Cambodian Prime Minister Hun Sen’s son unveiled a shipment of 290 Chinese-made military trucks on Thursday, saying the vehicles were not aid from Beijing but gifts from unnamed donors – prompting fears they will be deployed against civilians amid a three-year crackdown on the opposition.
At a ceremony to distribute the vehicles to the armed forces and police, Hun Manet, Hun Sen’s eldest son and commander of the Royal Cambodian Army, parried criticisms of the acquisition, saying that the money for the trucks came from private donations and did not cost Cambodia a single riel.
The unnamed donors “want to update the military’s capacity to serve the country and people,” he said at the ceremony.
“Buying the trucks was not a waste of money,” said the four-star general.
He said the vehicles, ordered a year earlier, would be used during natural disasters such as floods and wildfires and to defend Cambodia’s interests in a border dispute with Vietnam that dates back to end of French colonial rule in the 1950s.
“The military can’t jump on motorbikes to help people in cases of emergency. The trucks are a new way to increase the military’s capacity in serving the country and the people,” said.
Hun Manet denied that the trucks, which arrived by ship last week, were a gift from the Chinese government. Beijing’s political support is seen by wary Cambodians as entrenching Hun Sen’s authoritarian policies while deepening Chinse influence on the country.
“We do not need to lie, If they were donated by China, then we will say it is a Chinese donation,” he said. “If it was a Chinese donation and we said we purchased the trucks, would they agree?”
Hun Manet did not reveal the names of the donors, but the military installed a sign at the ceremony saying the vehicles were donated by Hun Sen and his wife.
Trucks for crackdowns
Critics are concerned that the trucks will be used to help the government more efficiently subjugate the Cambodian people – three years after Hun Sen banned the country’s main opposition party and arrested its leader, in a crackdown that still sees activists arrested every week,
“The trucks will be used to crack down on the people, not to fight against a Vietnamese invasion,” Um Sam An, a former lawmaker from the banned Cambodia National Rescue Party told RFA’s Khmer Service.
He pointed out that Cambodia’s military had no trouble responding to a recent border incident in Kandal province.

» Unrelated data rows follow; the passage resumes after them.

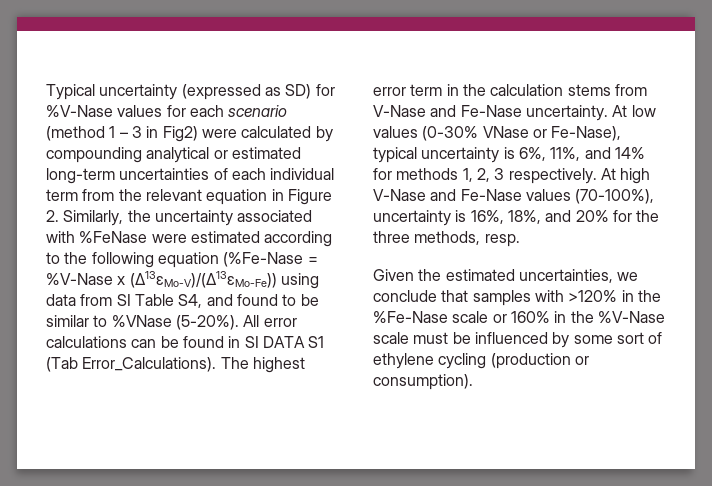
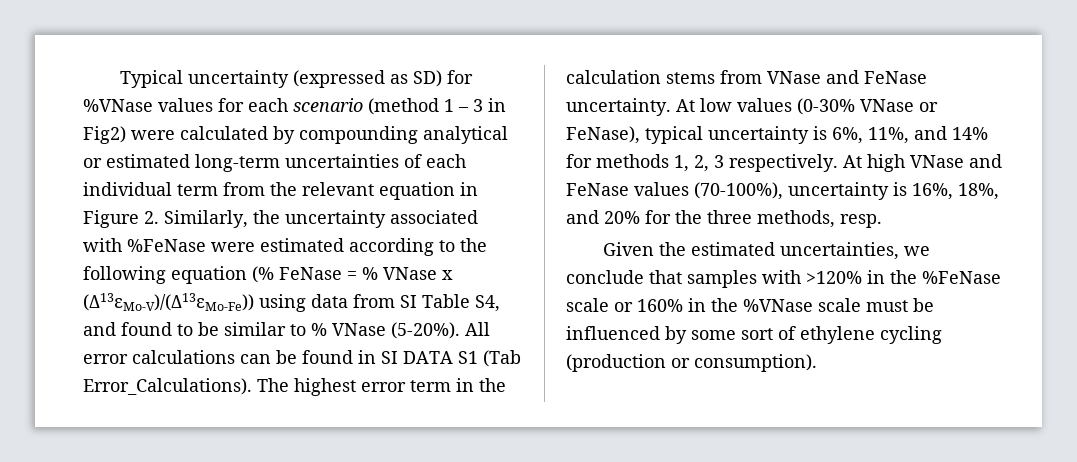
- Typical uncertainty (expressed as SD) for %V-Nase values for each scenario (method 1 – 3 in Fig2) were calculated by compounding analytical or estimated long-term uncertainties of each individual term from the relevant equation in Figure 2. Similarly, the uncertainty associated with %FeNase were estimated according to the following equation (%Fe-Nase = %V-Nase x (Δ13εMo-V)/(Δ13εMo-Fe)) using data from SI Table S4, and found to be similar to %VNase (5-20%).
+ Typical uncertainty (expressed as SD) for %VNase values for each scenario (method 1 – 3 in Fig2) were calculated by compounding analytical or estimated long-term uncertainties of each individual term from the relevant equation in Figure 2. Similarly, the uncertainty associated with %FeNase were estimated according to the following equation (% FeNase = % VNase x (Δ13εMo-V)/(Δ13εMo-Fe)) using data from SI Table S4, and found to be similar to % VNase (5-20%).
- The highest error term in the calculation stems from V-Nase and Fe-Nase uncertainty.
+ The highest error term in the calculation stems from VNase and FeNase uncertainty.
- At low values (0-30% VNase or Fe-Nase), typical uncertainty is 6%, 11%, and 14% for methods 1, 2, 3 respectively.
+ At low values (0-30% VNase or FeNase), typical uncertainty is 6%, 11%, and 14% for methods 1, 2, 3 respectively.
- At high V-Nase and Fe-Nase values (70-100%), uncertainty is 16%, 18%, and 20% for the three methods, resp.
+ At high VNase and FeNase values (70-100%), uncertainty is 16%, 18%, and 20% for the three methods, resp.
- Given the estimated uncertainties, we conclude that samples with >120% in the %Fe-Nase scale or 160% in the %V-Nase scale must be influenced by some sort of ethylene cycling (production or consumption).
+ Given the estimated uncertainties, we conclude that samples with >120% in the %FeNase scale or 160% in the %VNase scale must be influenced by some sort of ethylene cycling (production or consumption).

“These trucks will be used to protect [Hun Manet’s] father’s power,” said Um Sam An, who also disagreed with distributing some of the vehicles to the police.
“Police don’t need large trucks, so it is inappropriate,” he said.
Another critic called on the government to be more transparent about the donors.
“Donors never hide their identities,” Kim Sok, a Finland-based analyst, told RFA.
“These trucks will be used to mobilize the military to crack down on mass protests against Hun Sen’s dictatorship,” Kim Sok said.
While the cost of the trucks was not revealed, RFA reported in late July 2019 that Hun Sen revealed he had allocated U.S. $40 million to purchase unspecified arms from China, on top of $290 million it had already spent on military purchases from Beijing.
The two countries staged joint military exercises over the final two months of March, when China was in the thick of its COVID-19 response.
With Cambodia isolated from Western trade partners since the crackdown on the opposition, Beijing has offered its full support for Hun Sen’s government. In turn, Cambodia has increasingly backed Chinese positions on international issues, including in disputes in the South China Sea.
Chinese investment has flowed into Cambodian real estate, agriculture and entertainment, but Cambodians regularly chafe at what they say are unscrupulous business practices and coarsebehavior by Chinese residents, and worry that their country is increasingly bending to Beijing’s will.